Social-media company Foursquare has crunched the data generated by its 50 million active monthly users and determined that America’s share of the international tourism market has fallen sharply since October.
According to data published on the company’s blog, visits by foreigners to the U.S. started to decline in October, when they fell by 6% year-over-year.
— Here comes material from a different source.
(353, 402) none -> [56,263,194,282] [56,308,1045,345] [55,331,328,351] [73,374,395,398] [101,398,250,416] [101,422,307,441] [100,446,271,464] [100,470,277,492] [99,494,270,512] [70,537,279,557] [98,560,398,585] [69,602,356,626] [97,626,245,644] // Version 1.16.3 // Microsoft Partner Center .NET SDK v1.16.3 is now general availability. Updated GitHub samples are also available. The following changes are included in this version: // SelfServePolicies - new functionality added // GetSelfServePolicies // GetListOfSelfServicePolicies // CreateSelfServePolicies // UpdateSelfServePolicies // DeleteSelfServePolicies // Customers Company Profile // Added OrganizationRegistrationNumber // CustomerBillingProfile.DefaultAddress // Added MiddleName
The decline has continued through March 2017, the latest month for which Foursquare has data, when visits declined by an astounding 16%.
One quick point of clarification: These data don’t measure the absolute number of visitors to the U.S., but rather America’s “market share” – its popularity as a destination for travelers relative to the rest of the world.
Official data published by the National Travel and Tourism Office also suggest that the number of foreign visitors to the U.S. declined last year from the record highs reached in 2015, but the NTTO has only supplied data through August.
Foursquare categorized each traveler as either “business” or “leisure” depending on the types of locations they visited. By breaking down the totals for each subgroup, Foursquare found that leisure travel has experienced the largest decline, having fallen nearly 20% in March on a year-over-year basis, while business travel during the same period was essentially flat.
The data also suggest that travelers from the Middle East and South America are avoiding the U.S. in larger numbers than are travelers from Europe and Asia, which brings us to the obvious implications of this study: Is the dip in tourism Trump’s fault?
In the post, Foursquare contends that the dollar’s rise against the euro over the past two quarters was probably too small to have such an outsize impact on the tourism figures. Therefore, it’s more likely that Trump’s “heated campaign rhetoric” is the primary reason for the decline in tourism.
But it’s worth remembering that foreign visitors – especially leisure travelers – typically plan their trips several quarters – if not several years – in advance. Therefore, measuring the dollar’s performance over the past two quarters probably isn’t sufficient.
Looking back to the second half of 2014, the ICE Dollar index, which measures the dollar’s strength against a basket of rivals like the euro, increased by nearly 25% after the Federal Reserve revealed that it would soon begin raising interest rates.
In the years that followed the financial crisis, the dollar was relatively cheap compared with its main rivals (i.e. the euro). Now it’s not. So, it should come as no surprise that international visits to the U.S. are falling.